## Exercise brief
Output all entries verbatim. Skip pictures.

## Supplied records
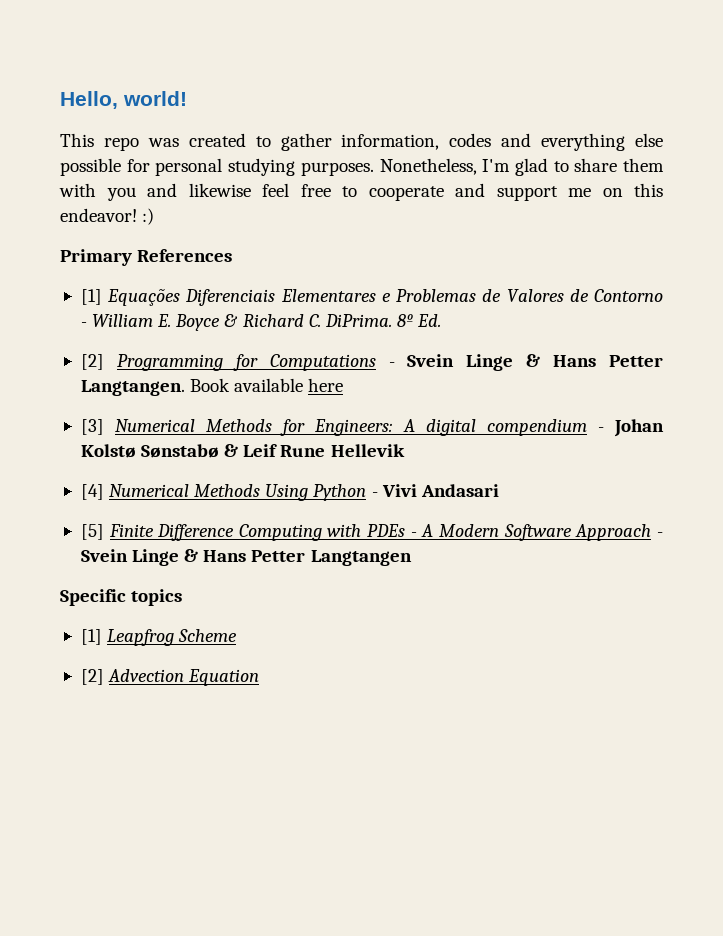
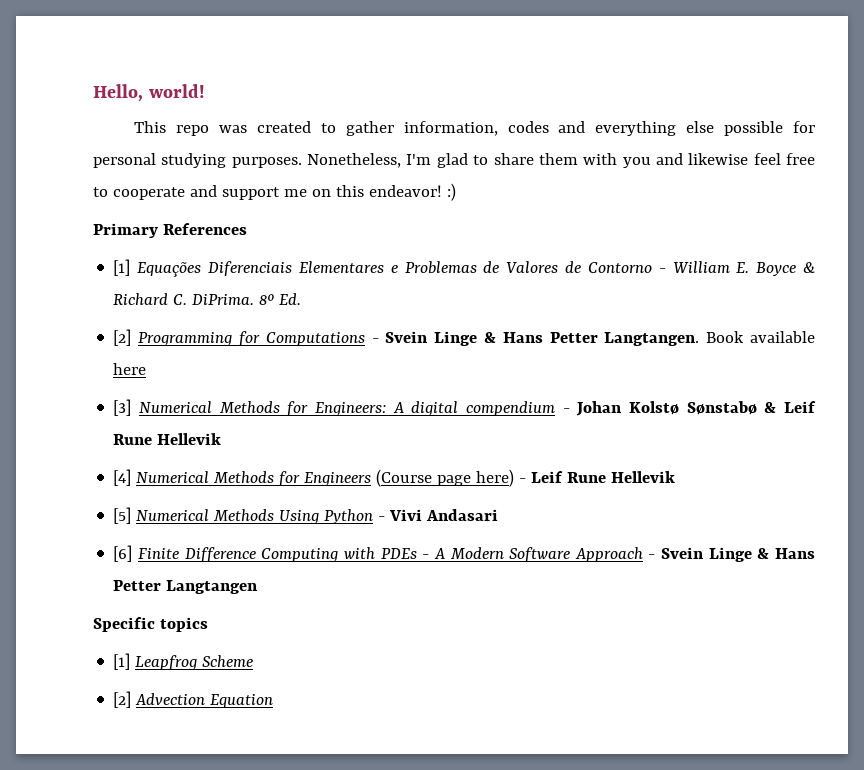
(261, 490) none -> [279,469,676,487] [113,507,275,524] for Engineers (Course page here) - Leif Rune Hellevik // [5] Numerical Methods
[80,524,104,540] [5] -> [113,545,133,562] [6]

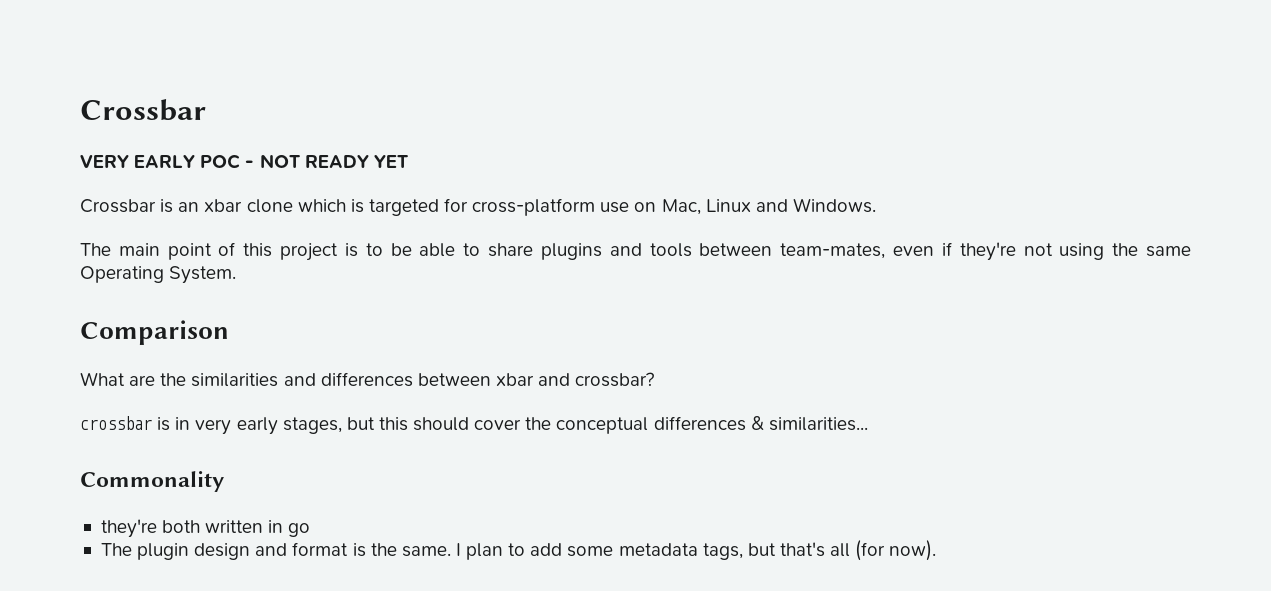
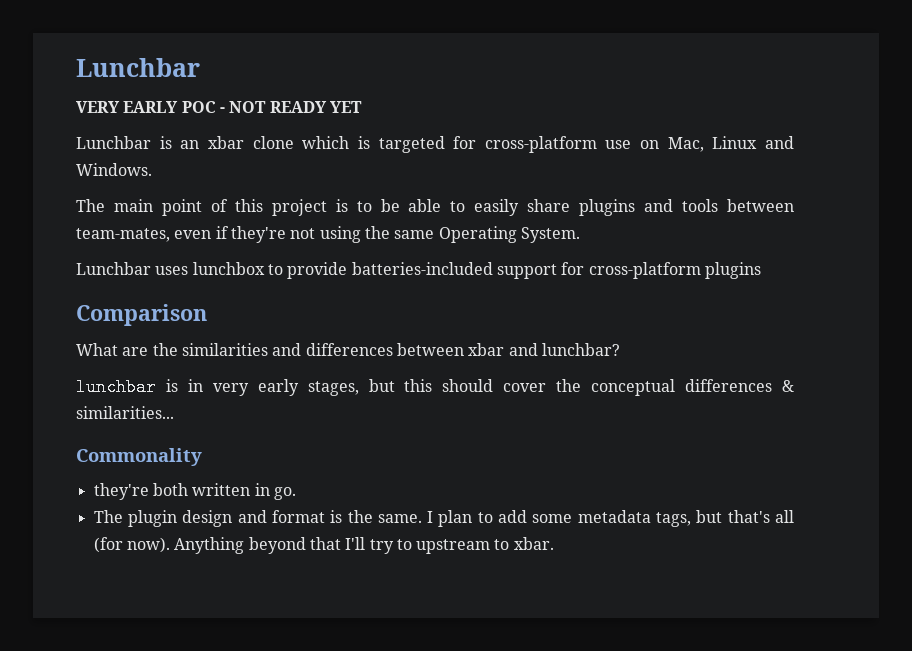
[80,99,206,121] Crossbar -> [76,58,200,77] Lunchbar
[80,199,156,213] Crossbar -> [76,136,151,149] Lunchbar
(481, 249) none -> [474,199,520,216] easily
(237, 275) none -> [76,262,761,279] // Lunchbar uses lunchbox to provide batteries-included support for cross-platform plugins
[575,372,655,387] [80,416,152,430] crossbar? // crossbar -> [541,343,620,356] [76,378,156,396] lunchbar? // lunchbar
[288,523,311,537] go -> [273,487,296,500] go.
(937, 550) none -> [174,537,554,554] Anything beyond that I'll try to upstream to xbar.

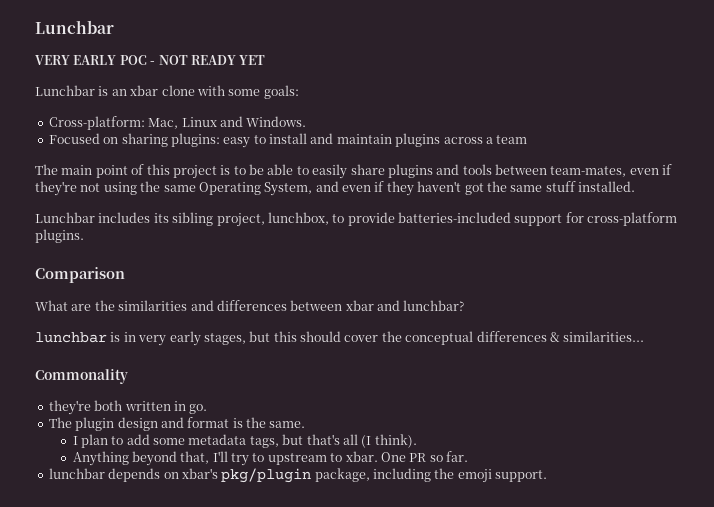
[302,136,794,153] [76,163,152,176] which is targeted for cross-platform use on Mac, Linux and Windows. -> [196,85,299,99] [48,116,307,130] [48,133,528,148] with some goals: // Cross-platform: Mac, Linux and Windows. // Focused on sharing plugins: easy to install and maintain plugins across a team
[520,227,580,243] [76,262,265,275] System. // Lunchbar uses lunchbox -> [264,181,635,196] [35,212,329,227] System, and even if they haven't got the same stuff installed. // Lunchbar includes its sibling project, lunchbox,
[704,262,761,279] plugins -> [35,229,84,243] plugins.
(422, 518) none -> (306, 424) //
[93,537,170,553] (for now). -> [361,434,417,448] (I think). //
[309,537,341,550] that -> [180,451,210,464] that,
(554, 543) none -> [380,451,469,462] [48,468,548,483] One PR so far. // lunchbar depends on xbar's pkg/plugin package, including the emoji support.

## Task output
(261, 490) none -> [279,469,676,487] [113,507,275,524] for Engineers (Course page here) - Leif Rune Hellevik // [5] Numerical Methods
[80,524,104,540] [5] -> [113,545,133,562] [6]

[80,99,206,121] Crossbar -> [76,58,200,77] Lunchbar
[80,199,156,213] Crossbar -> [76,136,151,149] Lunchbar
(481, 249) none -> [474,199,520,216] easily
(237, 275) none -> [76,262,761,279] // Lunchbar uses lunchbox to provide batteries-included support for cross-platform plugins
[575,372,655,387] [80,416,152,430] crossbar? // crossbar -> [541,343,620,356] [76,378,156,396] lunchbar? // lunchbar
[288,523,311,537] go -> [273,487,296,500] go.
(937, 550) none -> [174,537,554,554] Anything beyond that I'll try to upstream to xbar.

[302,136,794,153] [76,163,152,176] which is targeted for cross-platform use on Mac, Linux and Windows. -> [196,85,299,99] [48,116,307,130] [48,133,528,148] with some goals: // Cross-platform: Mac, Linux and Windows. // Focused on sharing plugins: easy to install and maintain plugins across a team
[520,227,580,243] [76,262,265,275] System. // Lunchbar uses lunchbox -> [264,181,635,196] [35,212,329,227] System, and even if they haven't got the same stuff installed. // Lunchbar includes its sibling project, lunchbox,
[704,262,761,279] plugins -> [35,229,84,243] plugins.
(422, 518) none -> (306, 424) //
[93,537,170,553] (for now). -> [361,434,417,448] (I think). //
[309,537,341,550] that -> [180,451,210,464] that,
(554, 543) none -> [380,451,469,462] [48,468,548,483] One PR so far. // lunchbar depends on xbar's pkg/plugin package, including the emoji support.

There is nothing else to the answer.